In the re-release, Persona 5 Royal, he is transformed into a human, revealed to be one of multiple alterations of reality by a man named Takuto Maruki, who aspired to give everyone their perfect reality. He becomes a cat again after Joker succeeds in convincing him that this is not reality. Once everyone is reminded of reality, the Phantom Thieves confront Maruki, managing to defeat him and return reality back to normal. Morgana appears in multiple sequels to Persona 5, including Persona 5 Strikers and Persona 5 Tactica. He is also a playable character in the music game Persona 5: Dancing Star Night. Outside of the Persona series, Morgana and content based on him appear in multiple games, including Overwatch 2, Hatsune Miku: Colorful Stage!, Super Smash Bros. Ultimate and Super Monkey Ball Banana Mania. He has also received multiple pieces of merchandise, including figures, themed sake bottles, plushies, and apparel.

==Reception==
Morgana's tendency to tell Joker to go to sleep and prevent him from doing anything more has been the subject of discussion and criticism. Game Informer writer Imran Khan identified this tendency as a common complaint with the game, arguing that the fact that it was another character preventing Joker from doing things at night took agency away from Joker. He expressed appreciation that Persona 5 Royal would have fewer instances of this. Fanbyte writer Kenneth Shepard took umbrage with Morgana in this respect, saying that while he could put up with Morgana preventing him from leaving at night, he found it annoying that Morgana prevented him from having Joker rewatch movies due to the advantage he would get from being able to do so. Morgana's English voice actress, Cassandra Lee Morris, parodied Morgana's tendency by doing a reading of the book Go the Fuck to Sleep in-character as Morgana.

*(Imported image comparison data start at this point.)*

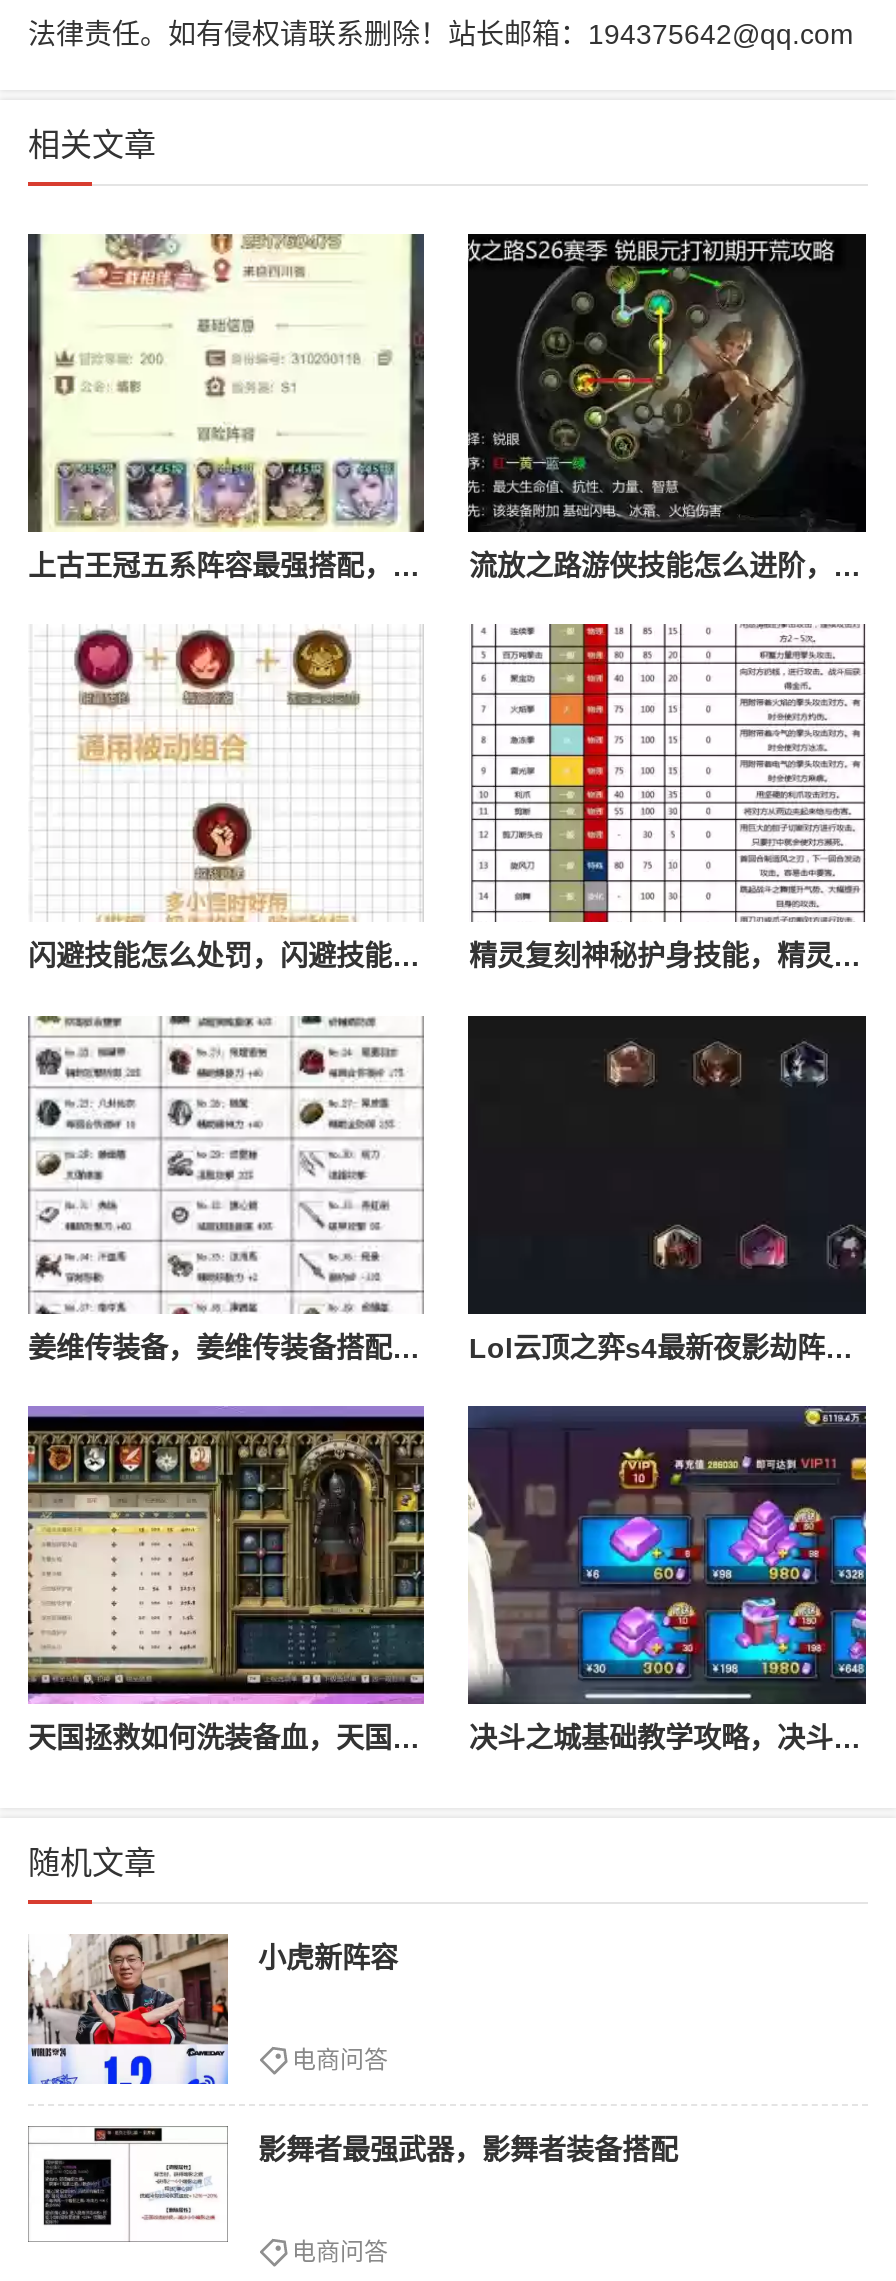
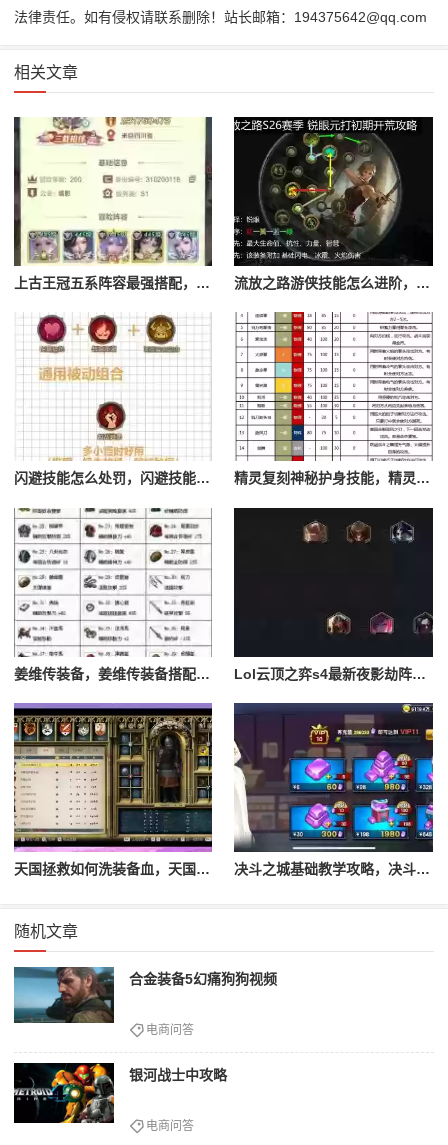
- [image]
- 小虎新阵容
+ [image]
+ 合金装备5幻痛狗狗视频

- [image]
- 影舞者最强武器，影舞者装备搭配
+ [image]
+ 银河战士中攻略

Automaton writer Koji Fukuyama discussed how Morgana served as a "buddy" character to Joker, contrasting him with the assistant character from The Portopia Serial Murder Case, though argued that he was not utilized as well as he could be due to his amnesia. Contrasting Morgana with the dog Koromaru from Persona 3, fellow Automaton writer Carlos Zotomayor argued that Morgana is viewed as a "nuisance" by the other characters, such as through talking too much and thus causing problems, unlike Koromaru, who is viewed as a reassuring figure. He also felt that Morgana displayed "less-flattering human characteristics", such as arrogance and overconfidence. Zotomayor felt that this gave him more depth, but resulted in Morgana having less appeal than Koromaru. Futabanet staff identified Morgana as a "beloved mascot" for Persona 5, stating that he was extremely popular and that, despite behaving selfishly and nasty, Morgana's Japanese voice acting made him adorable.